At the nucléo in Sarria, we saw things that just are not possible according to our standard norms. We saw a hand bell choir of some 18 mixed-age beginners, including quite a few five- and six-year-olds. They had been practicing for exactly four days, four afternoons that is—their very first week of instrumental instruction. They practiced in a small dark concrete room with a light bulb and no windows, and the door was a rectangular cutout in the concrete. We happened along at the right time, and got to be their first audience ever. Intently, they focused on their teacher/conductor, who led them through the folk song they had learned. They performed without a mistake—eighteen kids, some small, who had never performed with instruments before, rapt with attention and unmistakable excitement, and they made no mistakes. This is not possible, I thought.
We saw the circle of French horn playing boys described above—they can’t possibly be playing scales so well after four days on the instrument.
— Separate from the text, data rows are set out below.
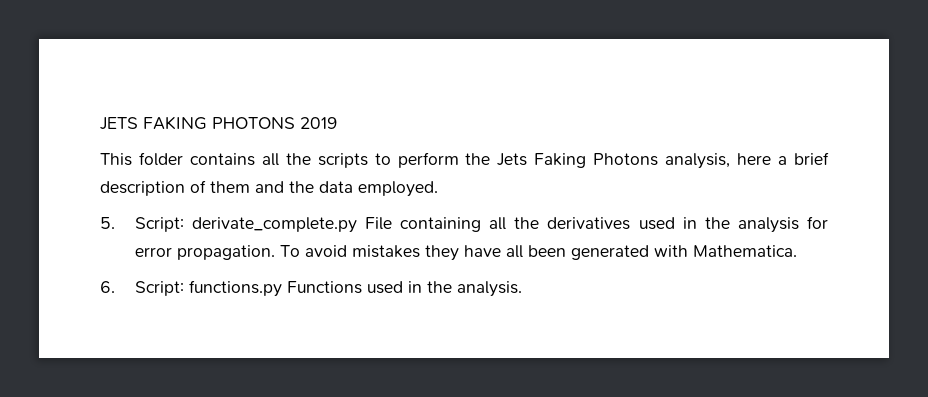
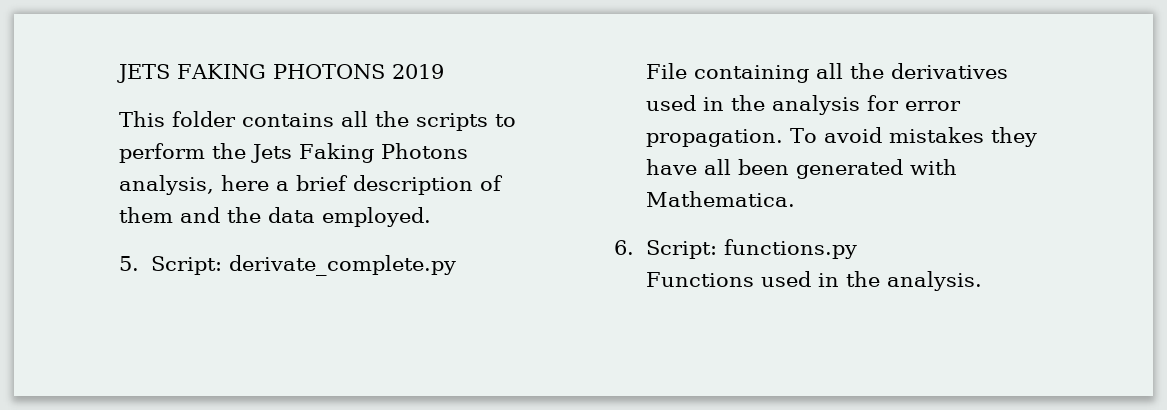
- 5. Script: derivate_complete.py File containing all the derivatives used in the analysis for error propagation.
+ 5. Script: derivate_complete.py
+ File containing all the derivatives used in the analysis for error propagation.
- 6. Script: functions.py Functions used in the analysis.
+ 6. Script: functions.py
+ Functions used in the analysis.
We saw a beginner’s orchestra, ages maybe 8-12, maybe 40 students. They had been playing their instruments between two and six months. And they played a remarkably solid version of Pomp and Circumstance, with good intonation, with dynamics and accents, and a feel for the march. It was beyond what is possible, at least according to they way North Americans know youth orchestra possibility. And after the performance, with our enthusiastic applause, three sets of kids were brought up to the front for special acknowledgement. These were not the best players in the group; they were the least prominent ones that were singled out, the newest, the least accomplished. We applauded hardest for those moments of special acknowledgement, because these were the bravest in the performance miracle we had just seen.